A big, broad-shouldered man with graying hair walked over and sat down with him, tucking a napkin into his collar. "You the rider from Texas? I'm John Hohner." He gestured about him. "I operate this place." Then he added, "I was born down in Fredericksburg."
"I am huntin' Lance Kilkenny," the cowhand said.
"He's a good man. You ride for Mort Davis? I knew Mort, some years back. Tall man . . . blond?"
"He's no such thing," the cowhand said. "He's a medium short man with dark hair and a broken nose. He's part Irish and part German and a mite English, and he's a darn good cattleman."
"All right," Hohner agreed, "but I can't trust any drifter who comes in here looking for Kilkenny. The man has enemies . . ."
"I thought they were mostly dead," the cowhand said.
"As a matter of fact, the only dead ones are those who tried to prove something. He's a peaceful man when left alone, and I respect that. He's never put himself forward—others have done it for him; and it's simply that in a country where most disagreements are settled with guns, he has come out ahead. He's good. There's no question of that. I've seen him in action twice, and I would never have believed the man lived who could get into action so fast or shoot so straight.

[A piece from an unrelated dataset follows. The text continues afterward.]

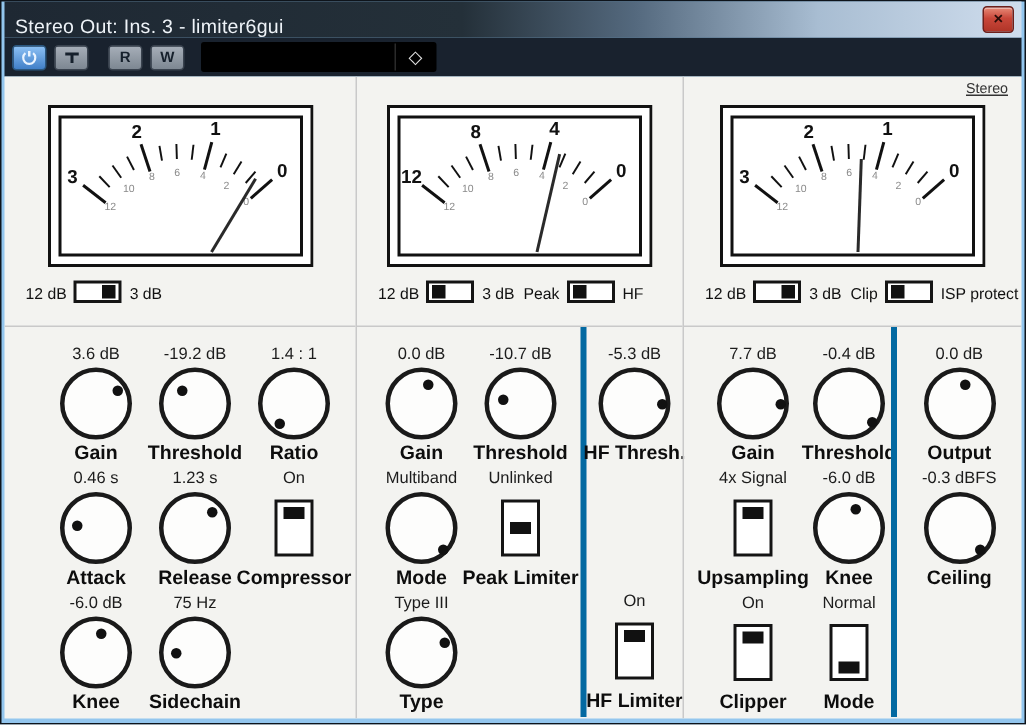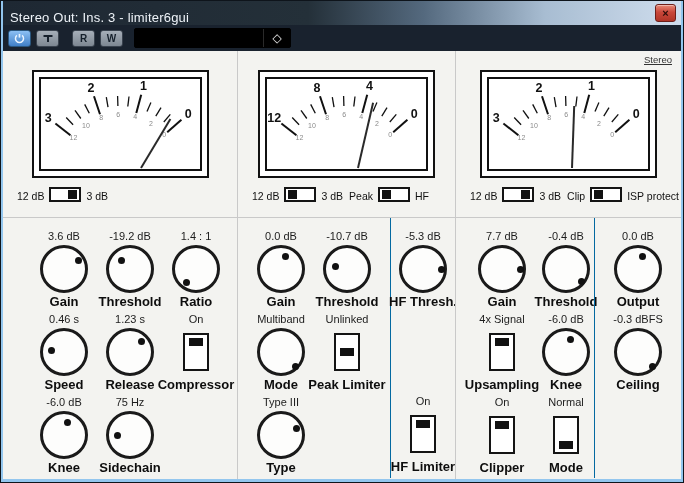"-5.3 dB" .split>.subcol { border-left: 1px solid #0369a1 -> 4px solid #0369a1 }
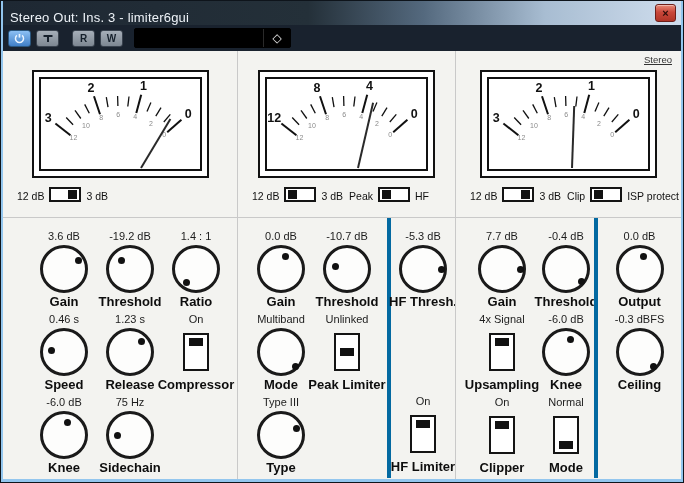"Speed" span.lbl { text: Speed -> Attack }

"I don't know where he is, but I do know how to get word to him. My best guess would be that he should know within the week that Mort Davis is in trouble. Knowing the man, my bet would be that within the hour—once he knows Mort's in trouble—Kilkenny will be riding south.
"He'll travel alone, I expect, and he'll choose his own way, and he's not likely to go down the Chis-holm Trail . . . or any well-traveled route."
"What about water?"
"He'll find water. He can find water where a coyote would die for lack of it, and he leaves no more trail than a ghost . . . I have that from a Delaware who tried to find him for the Army, when he was needed."

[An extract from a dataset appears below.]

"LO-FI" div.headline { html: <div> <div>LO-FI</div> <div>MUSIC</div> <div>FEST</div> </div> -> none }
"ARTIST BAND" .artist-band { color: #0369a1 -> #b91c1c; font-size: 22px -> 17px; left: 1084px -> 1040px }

"Just so's he comes. I'm no hand with a six-shooter more'n the average, an' that's a tough outfit we're facin'. You tell him to ride careful, for they'll be out to kill any man they don't know on the idea that if he isn't one of theirs he must naturally be an enemy. If I get back to the ranch with my hair, I'll need all the luck in the world."
"All right," Hohner replied. "If you need anything for the trail, just tell Ray at the bar. He'll see that you have it."
Hohner paused a moment and then said, more quietly, "Son? If I were you I'd put all those ideas about a girl and a few drinks out of my mind. If you want to live to see Texas, you'll leave within the hour."
"Huh? Are you crazy? I just got in, an' the boss said—"
"I don't care what he said. Your boss isn't in Dodge. He's in Texas. By now there isn't a man on the street who doesn't know there's a rider in town from Texas hunting Kilkenny. And among those men who know are three of Webb Steele's riders who've been up here recruiting gun-hands.
"Now I've got a horse outside the back door. That horse is a fast black with a lot of guts and its wearing an HR brand. That horse now wears your bridle, saddle and rifle, and if you're half as smart as I think you are you'll ride north out of town to where Jake Breslin is holding the HR herd. You'll stay there until about sundown. And then you'll ride east about three or four miles and then cut south for Texas, avoiding any cattle herds you find.
"I'd ride all night, if I were you. There's another HR herd coming up the trail and you should run into it about three days south of here. Swap horses there and keep going."